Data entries
---+---

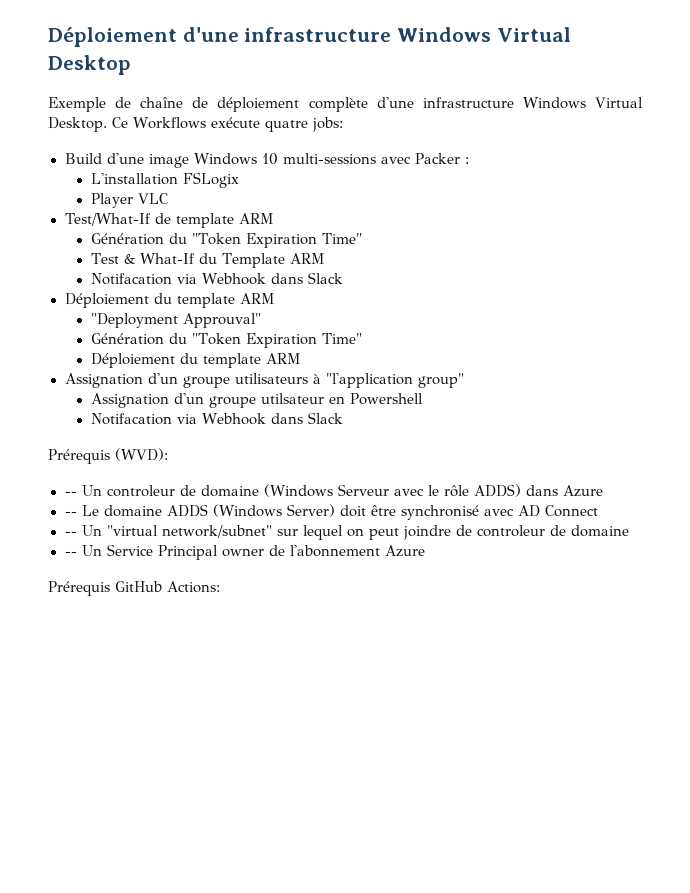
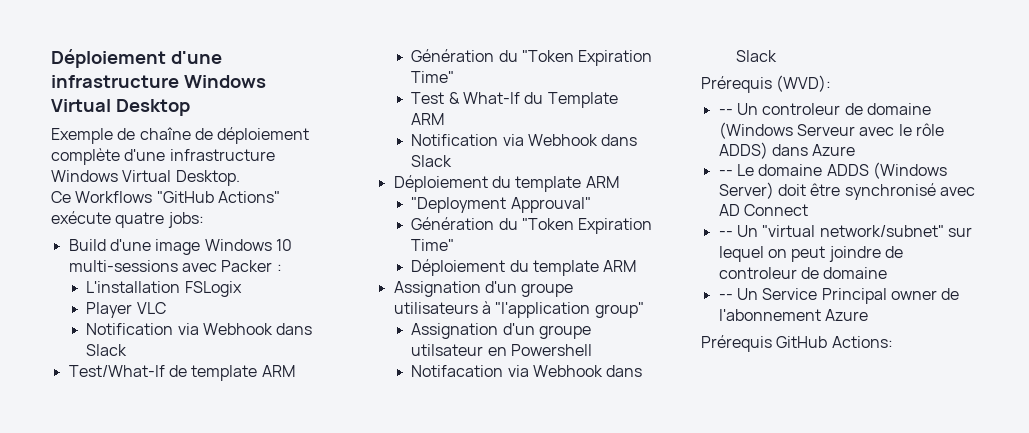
(107, 124) none -> (240, 178) //
(206, 123) none -> [156,191,280,203] "GitHub Actions"
(168, 198) none -> [86,323,313,335] [86,344,128,356] // Notification via Webhook dans Slack
[90,273,172,285] Notifacation -> [411,134,499,146] Notification

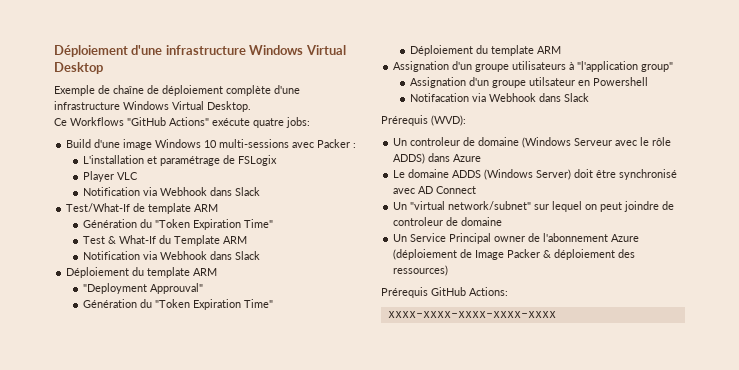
(181, 287) none -> [146,155,235,166] et paramétrage de
[718,109,733,115] -- -> (466, 120) none
[718,170,733,176] -- -> (482, 158) none
[718,231,733,237] -- -> (477, 190) none
[718,294,733,300] -- -> (503, 221) none
(868, 315) none -> [393,249,636,260] [393,265,449,276] (déploiement de Image Packer & déploiement des ressources)
(893, 342) none -> [387,311,556,318] // xxxx-xxxx-xxxx-xxxx-xxxx

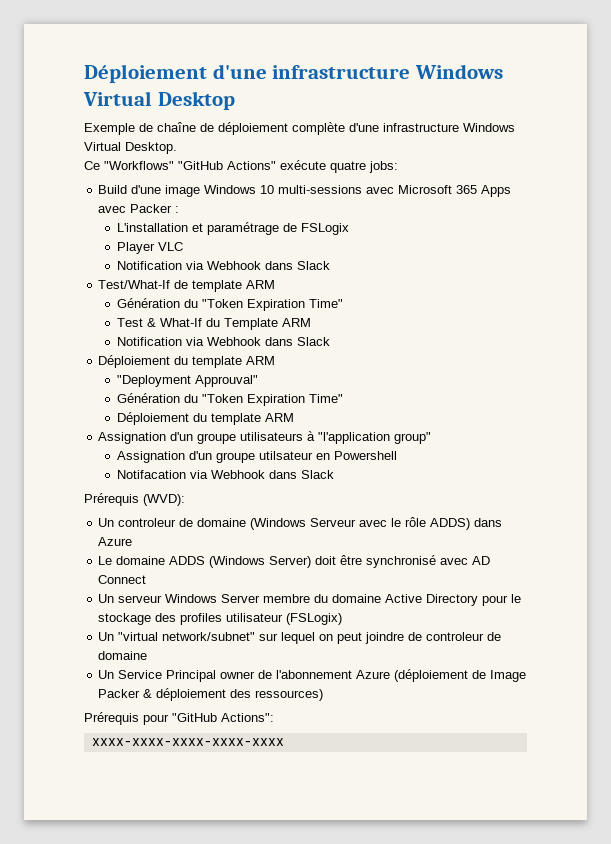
[70,117,124,126] Workflows -> [104,161,174,170] "Workflows"
(315, 145) none -> [398,185,512,197] [98,206,127,213] Microsoft 365 Apps avec
(477, 190) none -> [98,594,522,606] [98,613,343,625] // Un serveur Windows Server membre du domaine Active Directory pour le stockage des profiles utilisateur (FSLogix)
[431,287,508,296] GitHub Actions: -> [143,713,274,725] pour "GitHub Actions":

---+---

Task instructions:
Filter the data above by the word "Notification" and copy every line that matches.

Result of the exercise:
(168, 198) none -> [86,323,313,335] [86,344,128,356] // Notification via Webhook dans Slack
[90,273,172,285] Notifacation -> [411,134,499,146] Notification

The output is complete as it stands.